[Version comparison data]
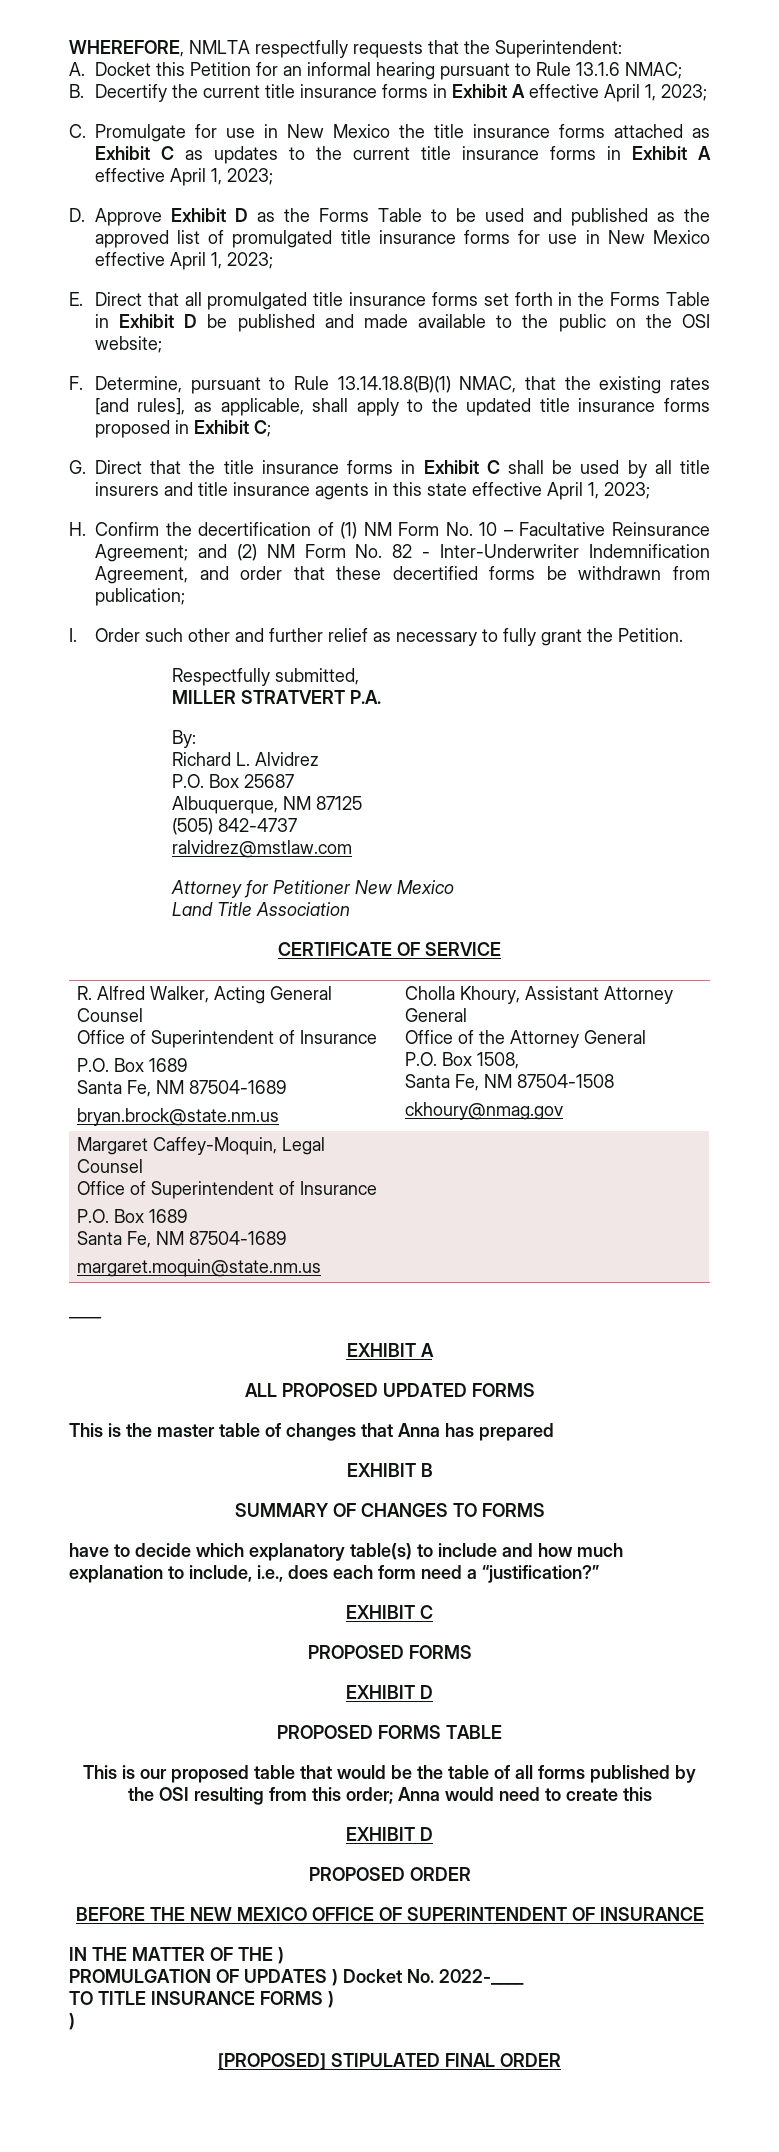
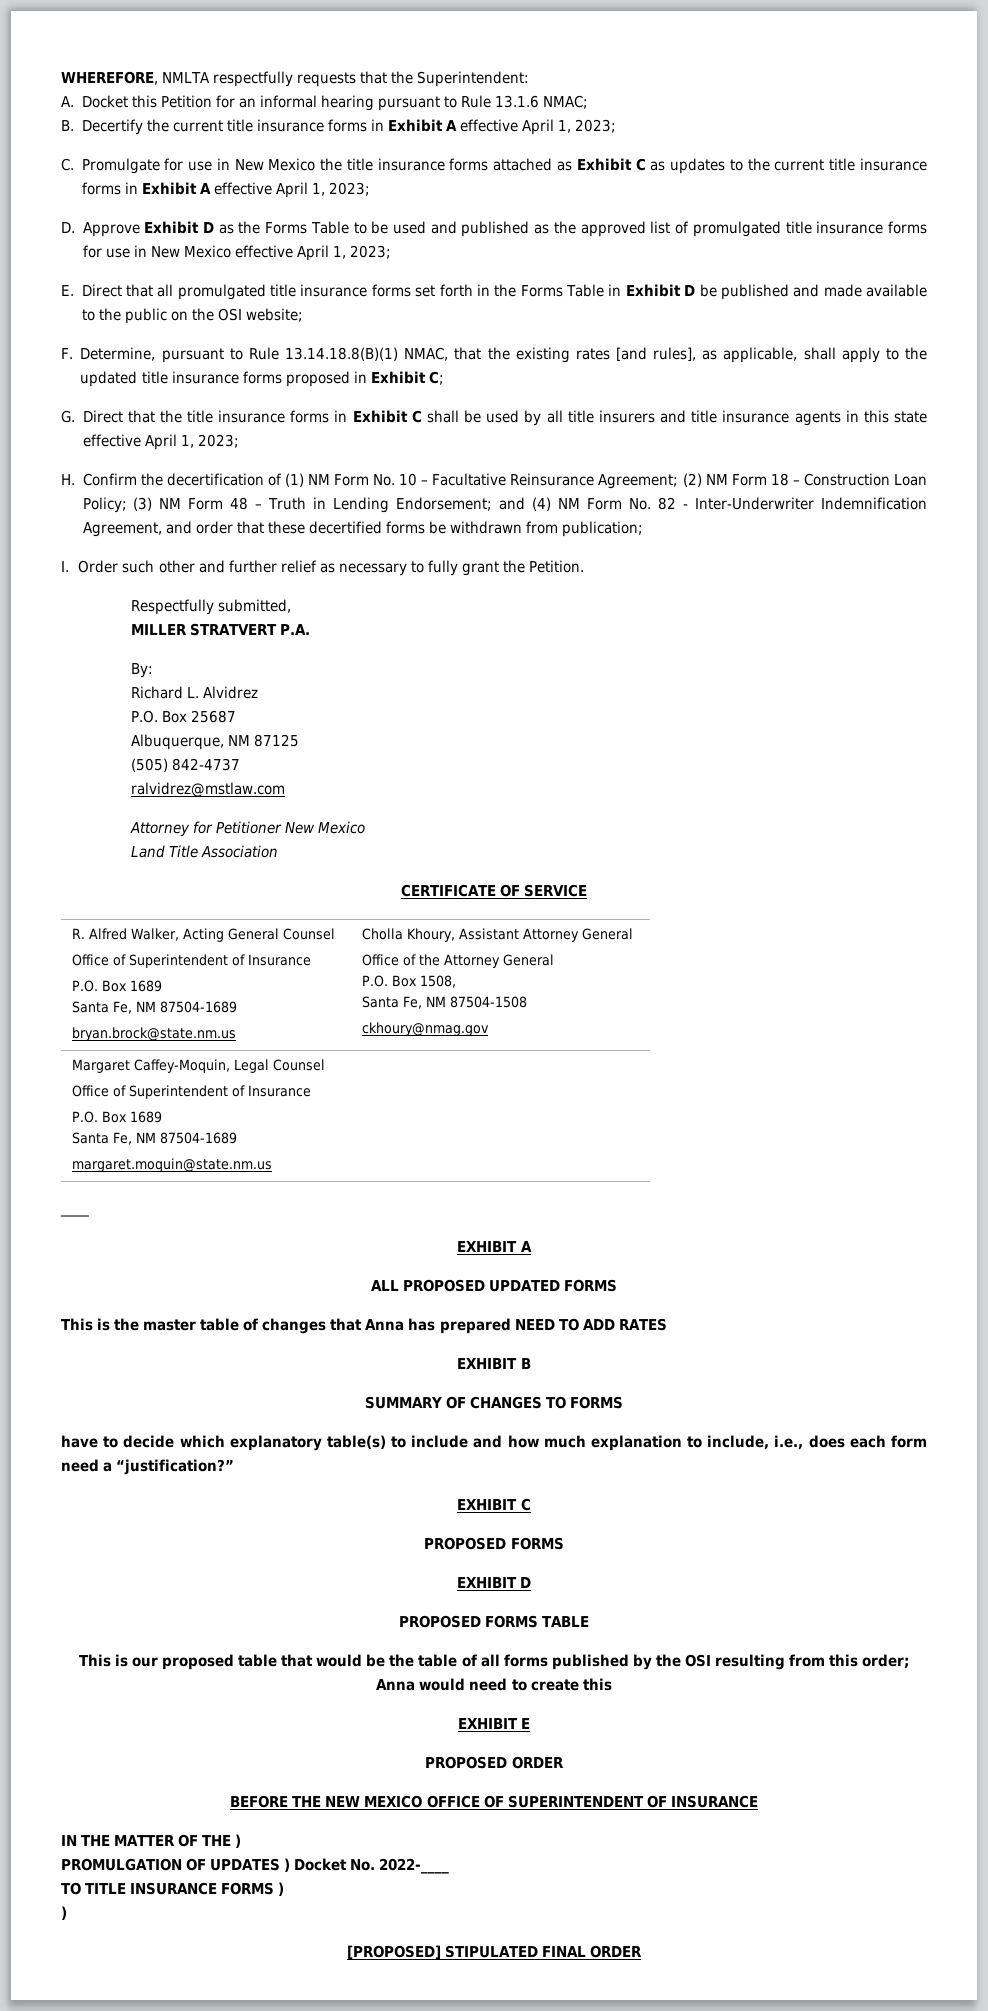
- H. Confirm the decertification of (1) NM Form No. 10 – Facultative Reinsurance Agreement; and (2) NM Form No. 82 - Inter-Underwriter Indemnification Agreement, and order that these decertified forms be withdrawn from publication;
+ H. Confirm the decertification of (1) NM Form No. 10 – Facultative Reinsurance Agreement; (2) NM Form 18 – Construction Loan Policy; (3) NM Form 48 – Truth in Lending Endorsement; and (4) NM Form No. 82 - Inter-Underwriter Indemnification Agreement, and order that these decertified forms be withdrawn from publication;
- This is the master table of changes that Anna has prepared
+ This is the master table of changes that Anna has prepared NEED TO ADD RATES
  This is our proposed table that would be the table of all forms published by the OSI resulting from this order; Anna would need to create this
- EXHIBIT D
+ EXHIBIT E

* * *

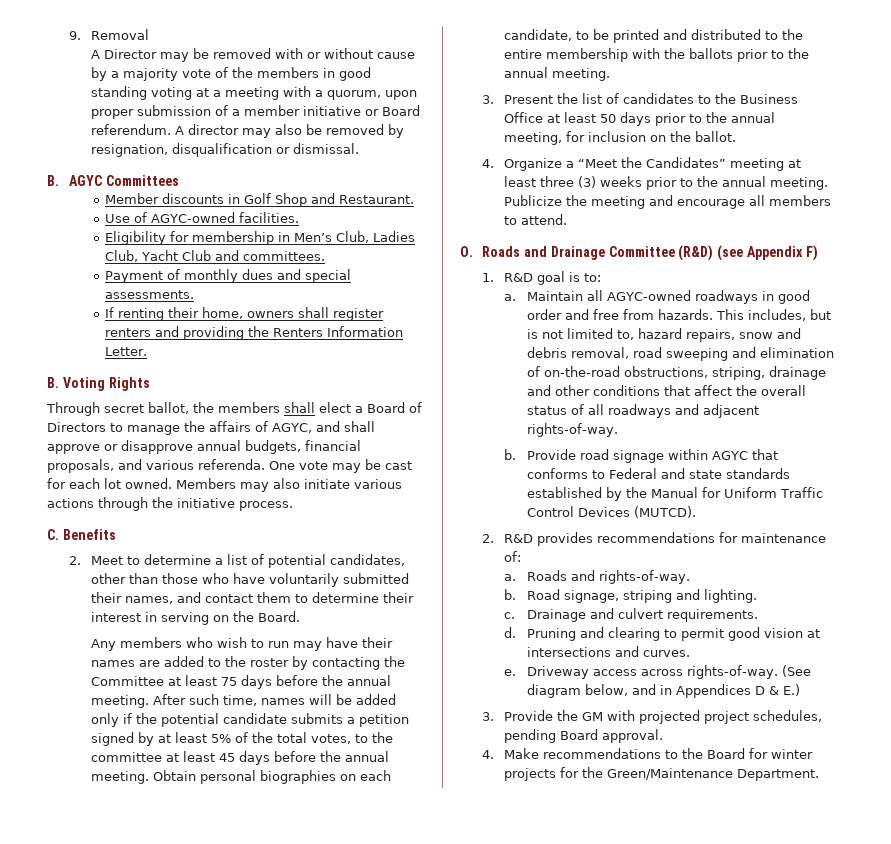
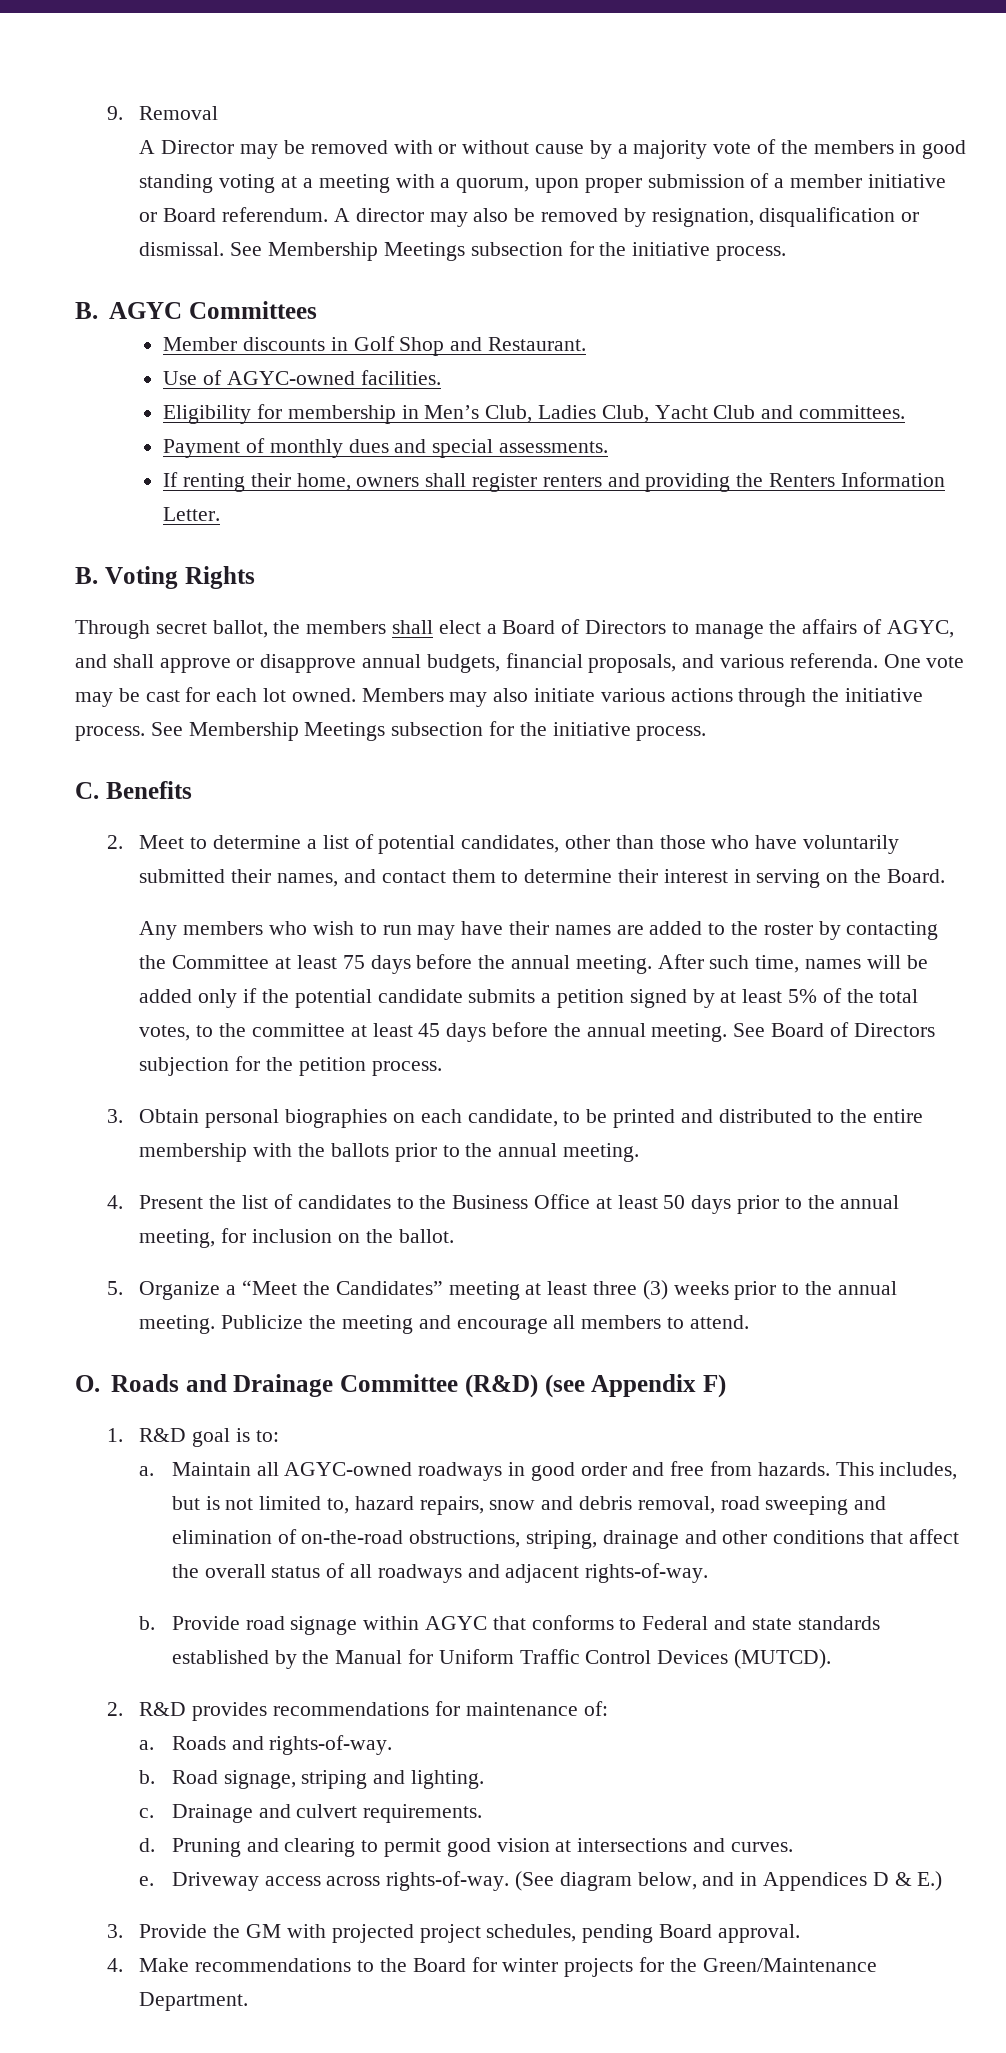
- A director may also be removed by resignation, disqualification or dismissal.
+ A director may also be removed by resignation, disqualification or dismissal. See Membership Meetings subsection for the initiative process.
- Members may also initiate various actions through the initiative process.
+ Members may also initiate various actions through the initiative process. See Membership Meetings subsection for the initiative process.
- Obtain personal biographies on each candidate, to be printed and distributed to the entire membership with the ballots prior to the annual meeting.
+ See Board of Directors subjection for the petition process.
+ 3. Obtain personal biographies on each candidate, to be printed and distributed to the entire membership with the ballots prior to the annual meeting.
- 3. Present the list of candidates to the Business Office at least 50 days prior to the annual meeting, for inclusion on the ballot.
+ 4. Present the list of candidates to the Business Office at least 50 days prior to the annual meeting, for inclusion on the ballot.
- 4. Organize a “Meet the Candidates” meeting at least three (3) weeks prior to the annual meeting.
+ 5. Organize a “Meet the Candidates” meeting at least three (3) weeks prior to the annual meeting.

## ABOUT THIS EXERCISE
Would you print exactly, and only, the lines of the data above from the line with "- H. Confirm" through the line with "TO ADD RATES", inclusive?

## ANSWER
- H. Confirm the decertification of (1) NM Form No. 10 – Facultative Reinsurance Agreement; and (2) NM Form No. 82 - Inter-Underwriter Indemnification Agreement, and order that these decertified forms be withdrawn from publication;
+ H. Confirm the decertification of (1) NM Form No. 10 – Facultative Reinsurance Agreement; (2) NM Form 18 – Construction Loan Policy; (3) NM Form 48 – Truth in Lending Endorsement; and (4) NM Form No. 82 - Inter-Underwriter Indemnification Agreement, and order that these decertified forms be withdrawn from publication;
- This is the master table of changes that Anna has prepared
+ This is the master table of changes that Anna has prepared NEED TO ADD RATES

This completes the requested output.